--- START ---
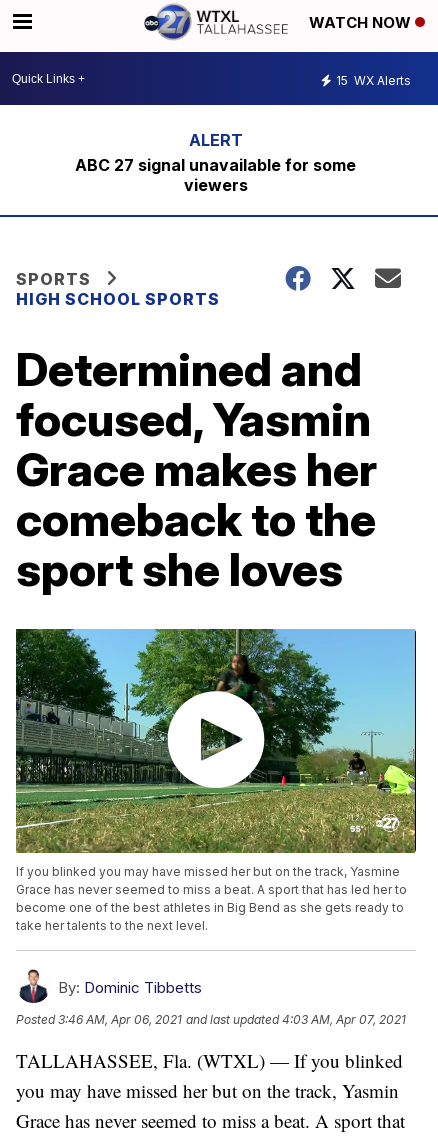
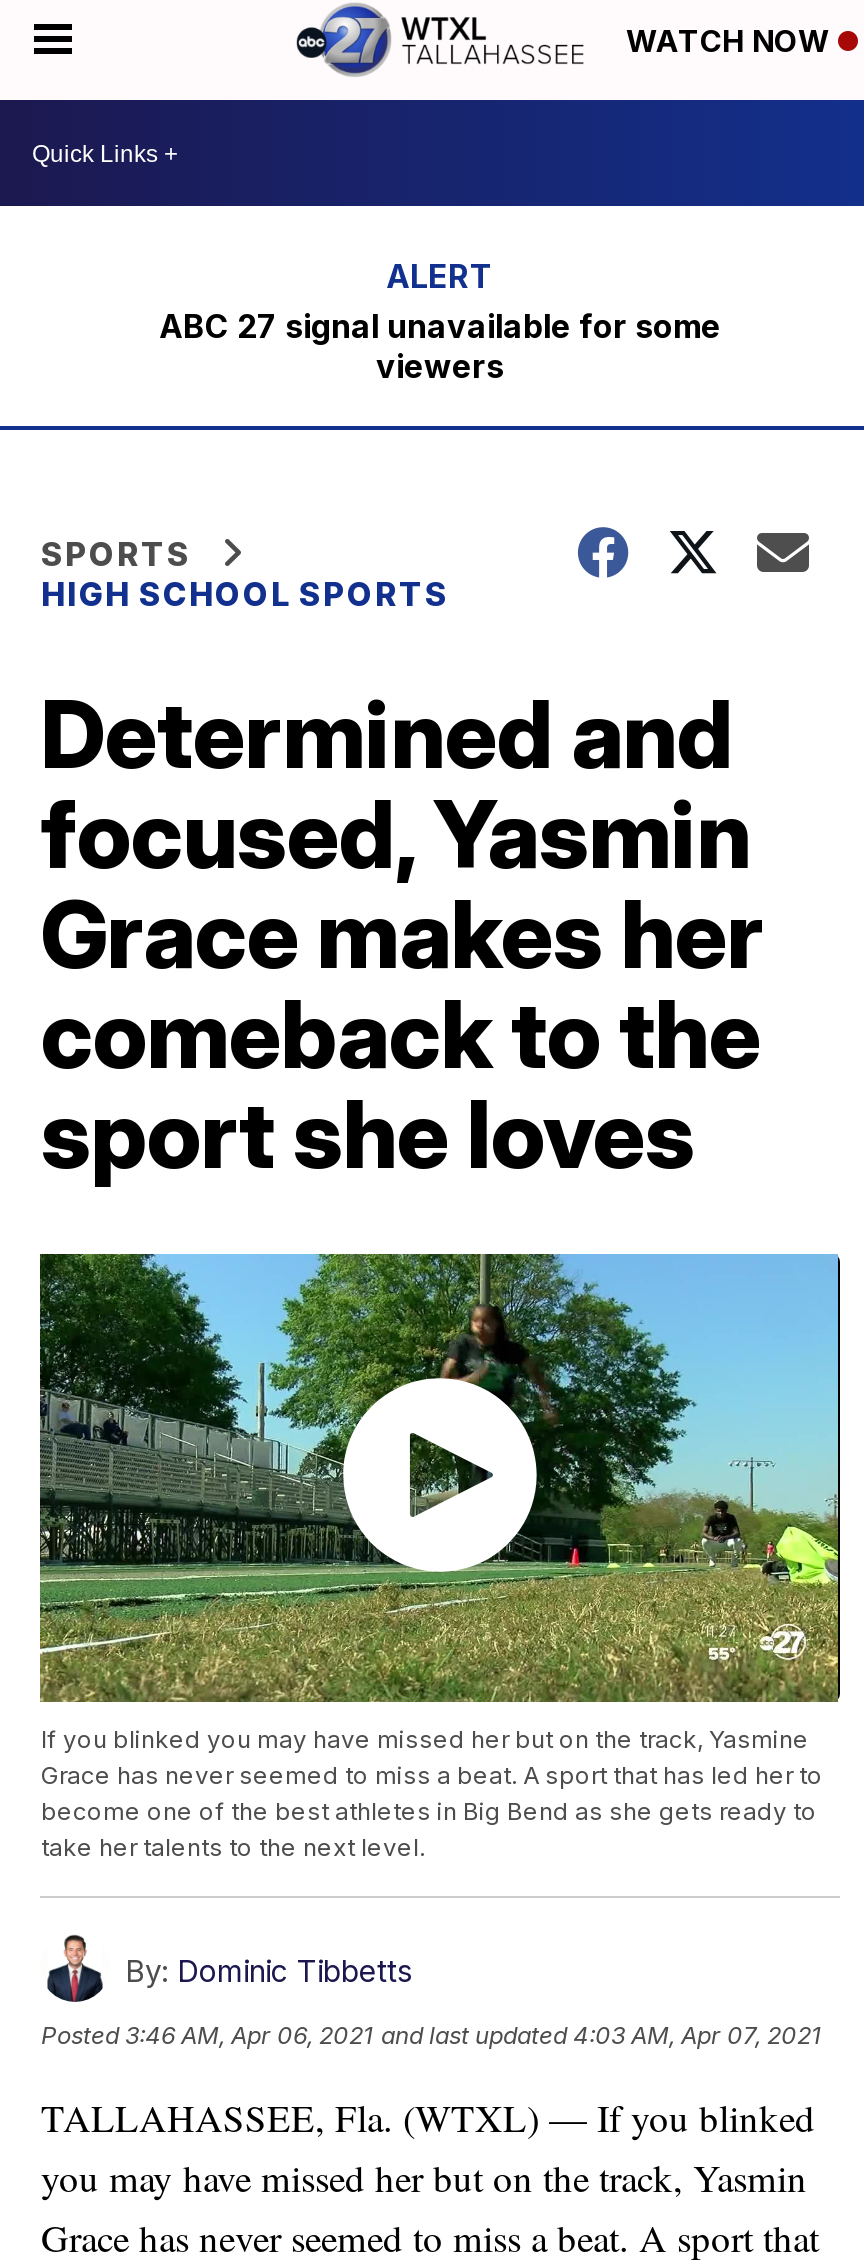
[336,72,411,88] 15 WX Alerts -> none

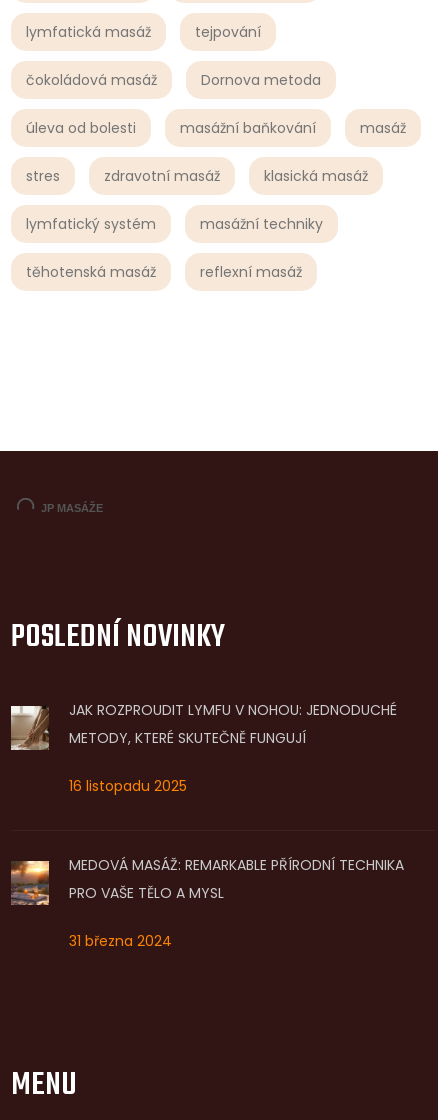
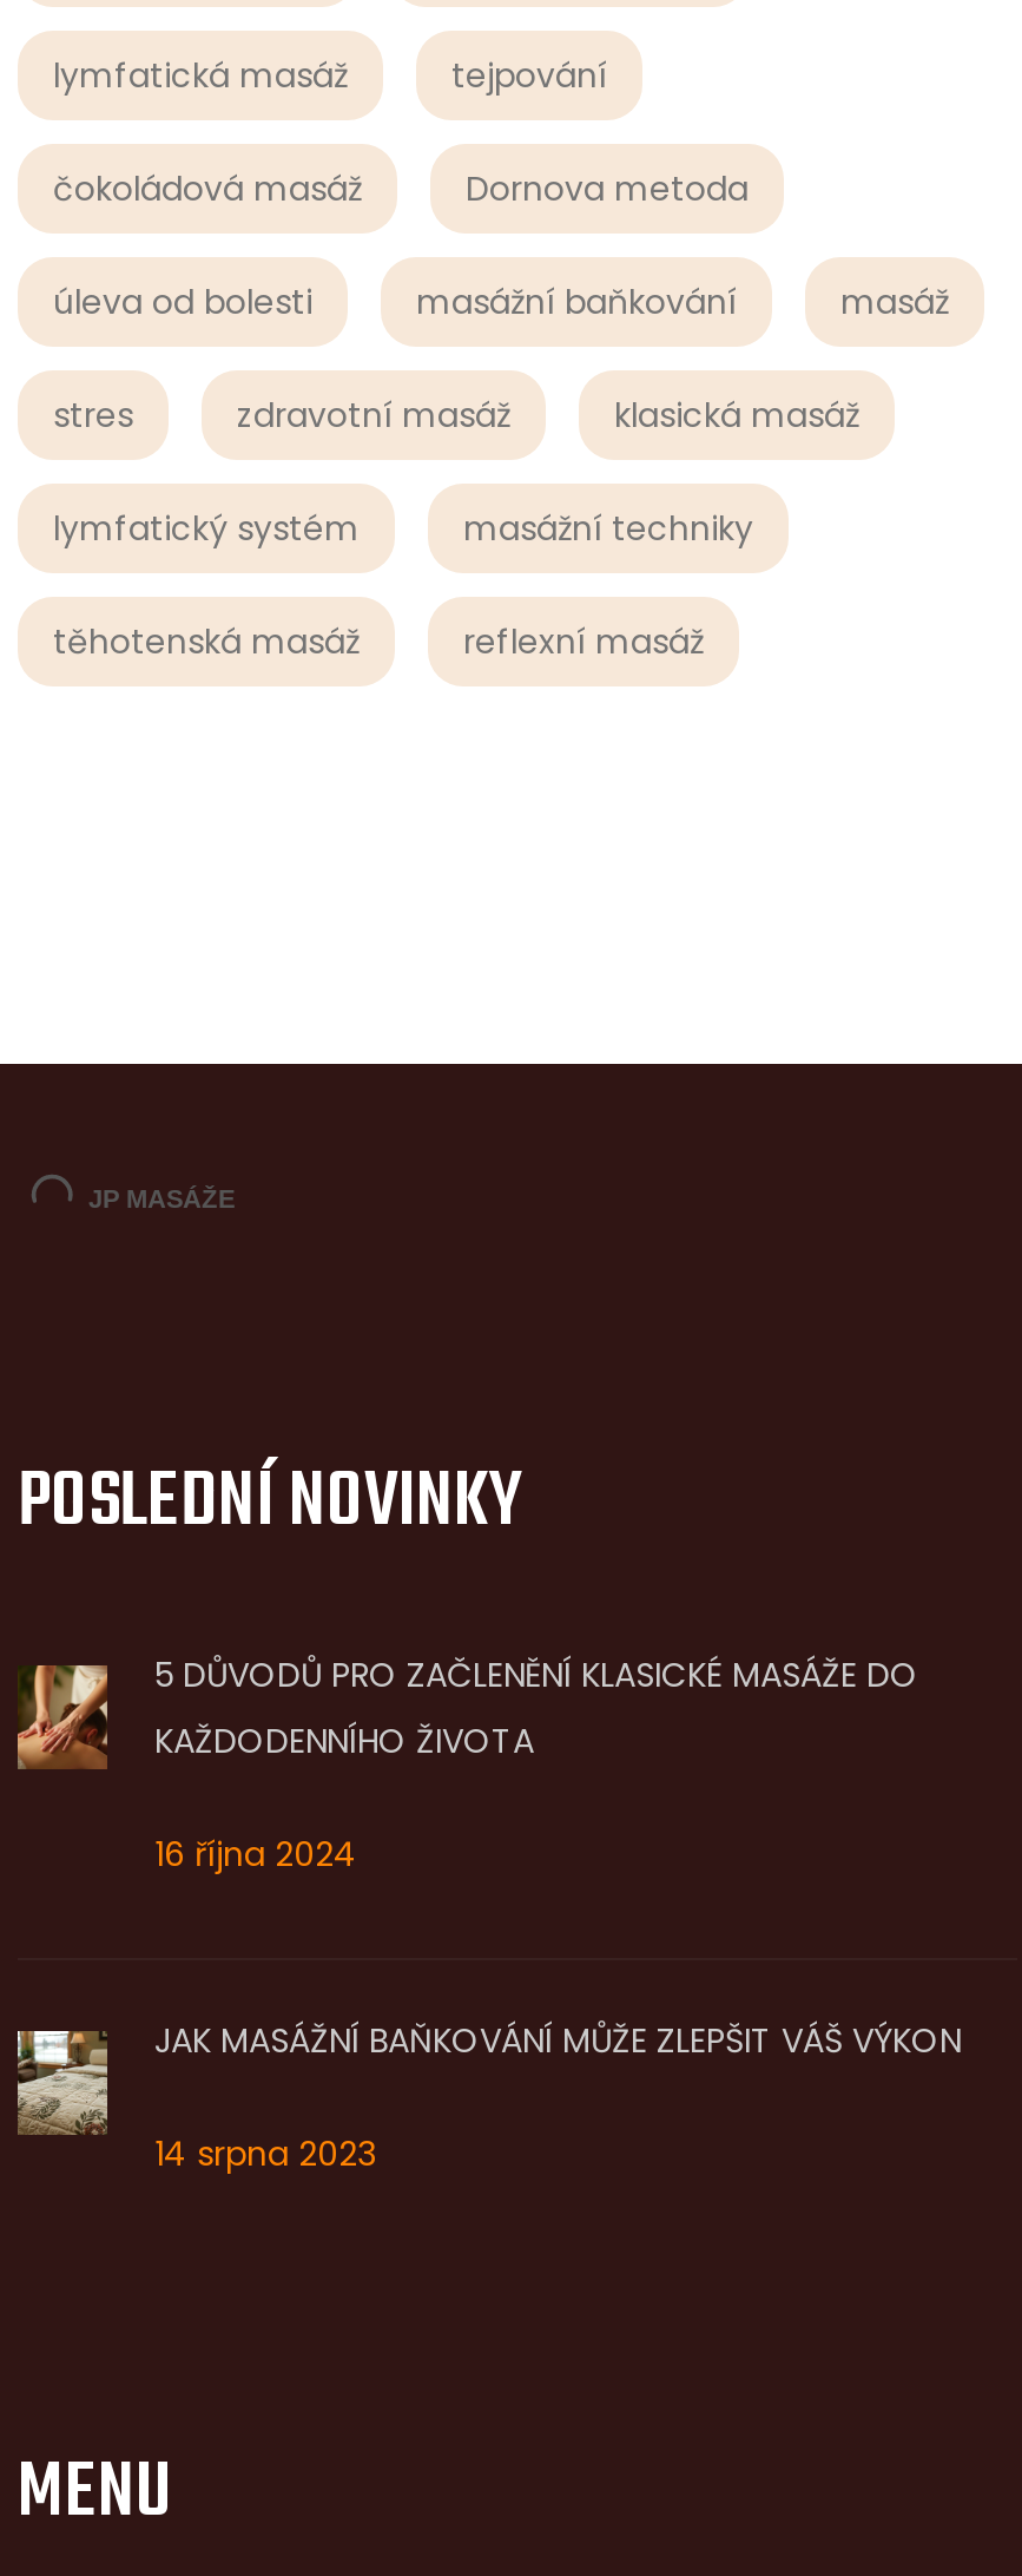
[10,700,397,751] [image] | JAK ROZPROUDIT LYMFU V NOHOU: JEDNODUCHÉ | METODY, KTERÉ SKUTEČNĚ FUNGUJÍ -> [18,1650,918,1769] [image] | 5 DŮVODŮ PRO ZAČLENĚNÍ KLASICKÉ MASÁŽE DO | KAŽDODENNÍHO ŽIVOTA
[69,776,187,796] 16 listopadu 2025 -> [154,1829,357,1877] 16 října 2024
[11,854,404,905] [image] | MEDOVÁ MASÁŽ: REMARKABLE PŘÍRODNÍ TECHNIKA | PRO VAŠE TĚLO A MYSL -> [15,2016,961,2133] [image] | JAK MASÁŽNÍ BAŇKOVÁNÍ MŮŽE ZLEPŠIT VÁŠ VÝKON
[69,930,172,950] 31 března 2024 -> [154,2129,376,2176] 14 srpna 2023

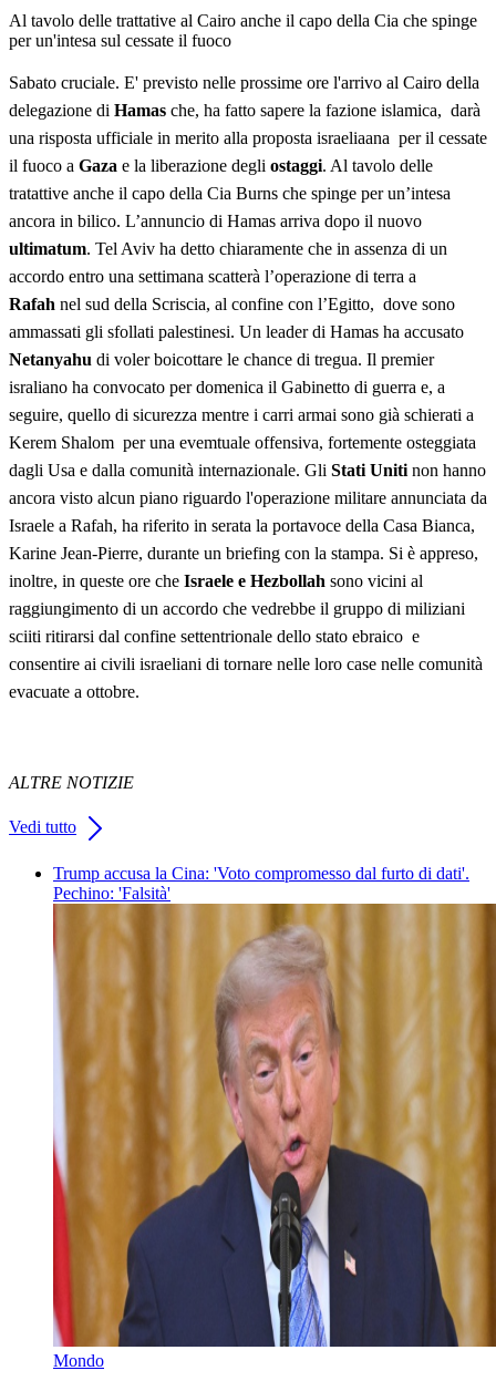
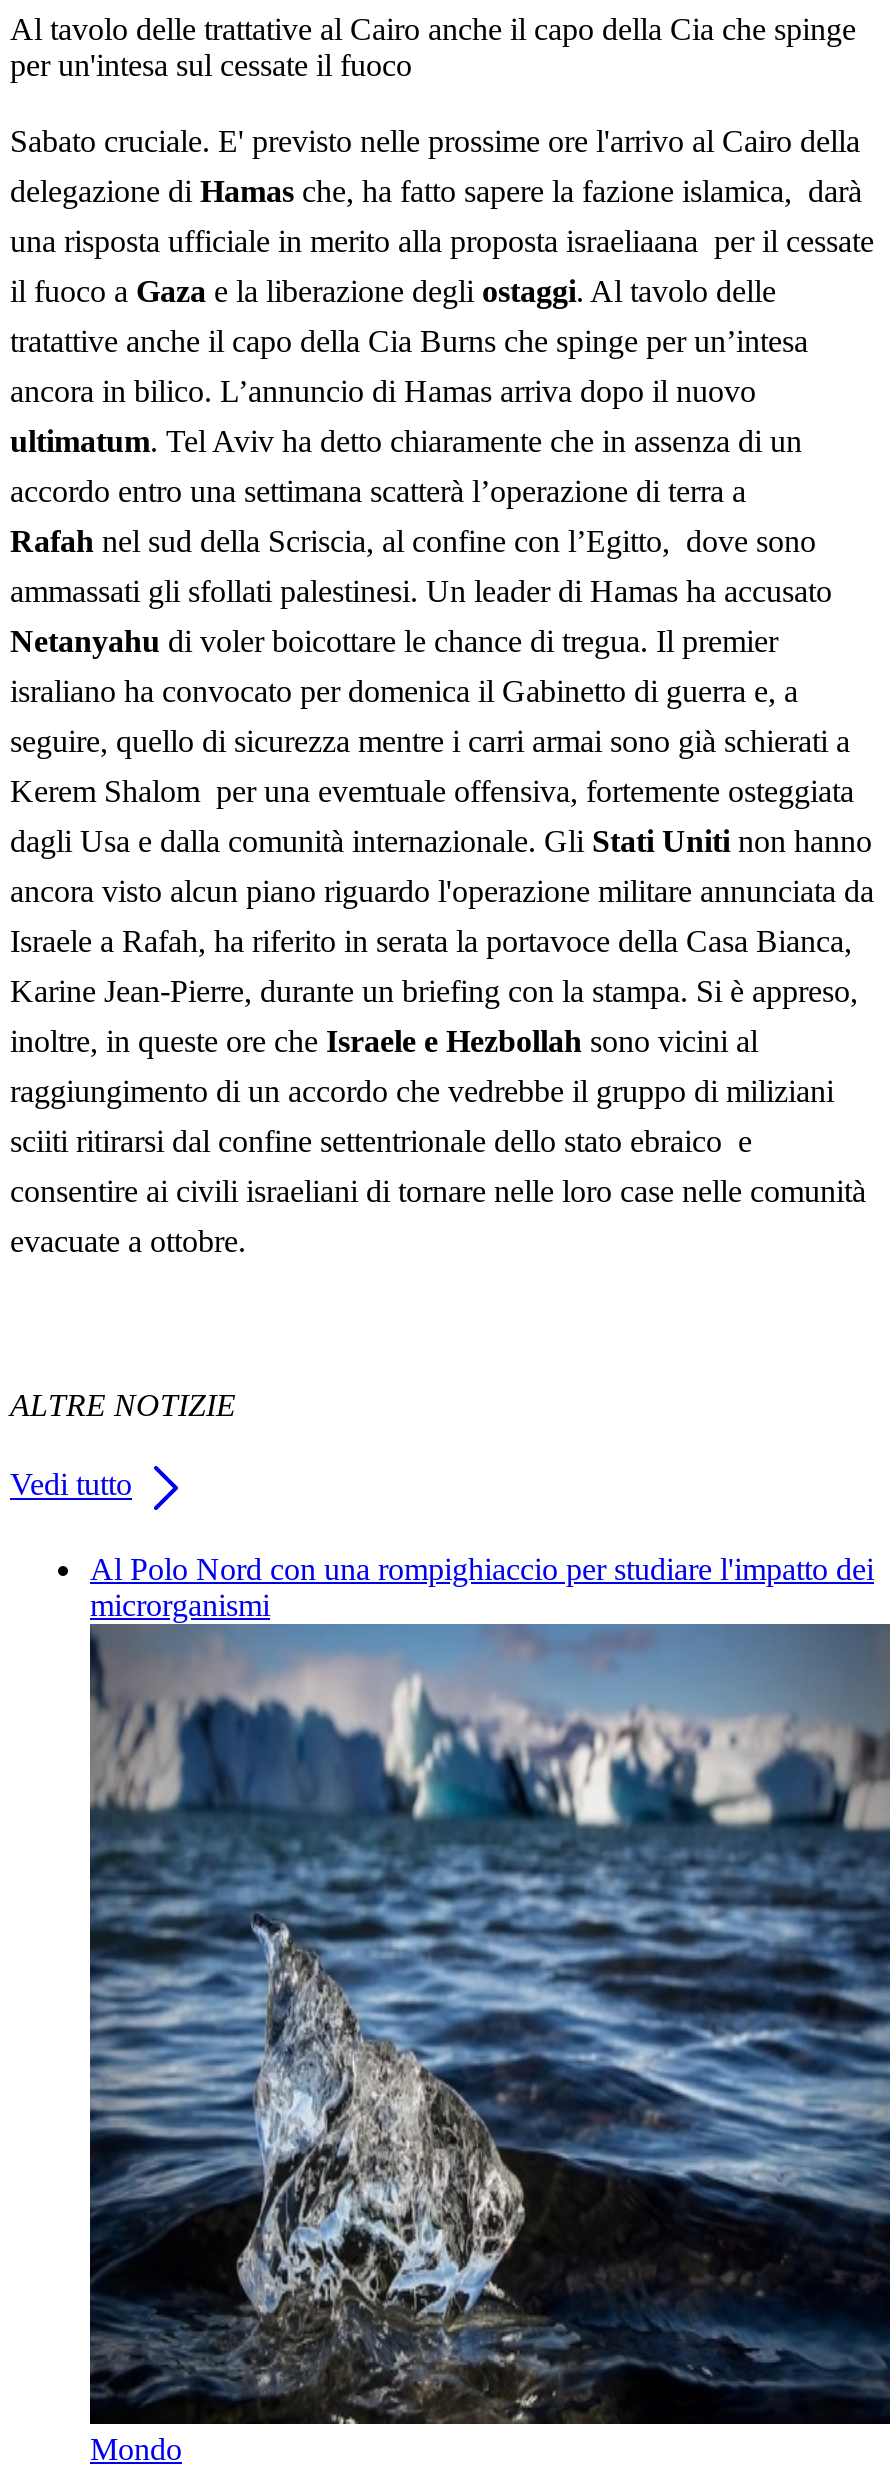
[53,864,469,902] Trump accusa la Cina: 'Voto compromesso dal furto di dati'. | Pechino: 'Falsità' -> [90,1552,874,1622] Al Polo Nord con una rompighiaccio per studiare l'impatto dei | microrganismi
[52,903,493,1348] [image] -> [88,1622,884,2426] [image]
--- END ---
Directions: Quote all of the entries word for word, omitting any pictures.

Exercise response:
[336,72,411,88] 15 WX Alerts -> none

[10,700,397,751] [image] | JAK ROZPROUDIT LYMFU V NOHOU: JEDNODUCHÉ | METODY, KTERÉ SKUTEČNĚ FUNGUJÍ -> [18,1650,918,1769] [image] | 5 DŮVODŮ PRO ZAČLENĚNÍ KLASICKÉ MASÁŽE DO | KAŽDODENNÍHO ŽIVOTA
[69,776,187,796] 16 listopadu 2025 -> [154,1829,357,1877] 16 října 2024
[11,854,404,905] [image] | MEDOVÁ MASÁŽ: REMARKABLE PŘÍRODNÍ TECHNIKA | PRO VAŠE TĚLO A MYSL -> [15,2016,961,2133] [image] | JAK MASÁŽNÍ BAŇKOVÁNÍ MŮŽE ZLEPŠIT VÁŠ VÝKON
[69,930,172,950] 31 března 2024 -> [154,2129,376,2176] 14 srpna 2023

[53,864,469,902] Trump accusa la Cina: 'Voto compromesso dal furto di dati'. | Pechino: 'Falsità' -> [90,1552,874,1622] Al Polo Nord con una rompighiaccio per studiare l'impatto dei | microrganismi
[52,903,493,1348] [image] -> [88,1622,884,2426] [image]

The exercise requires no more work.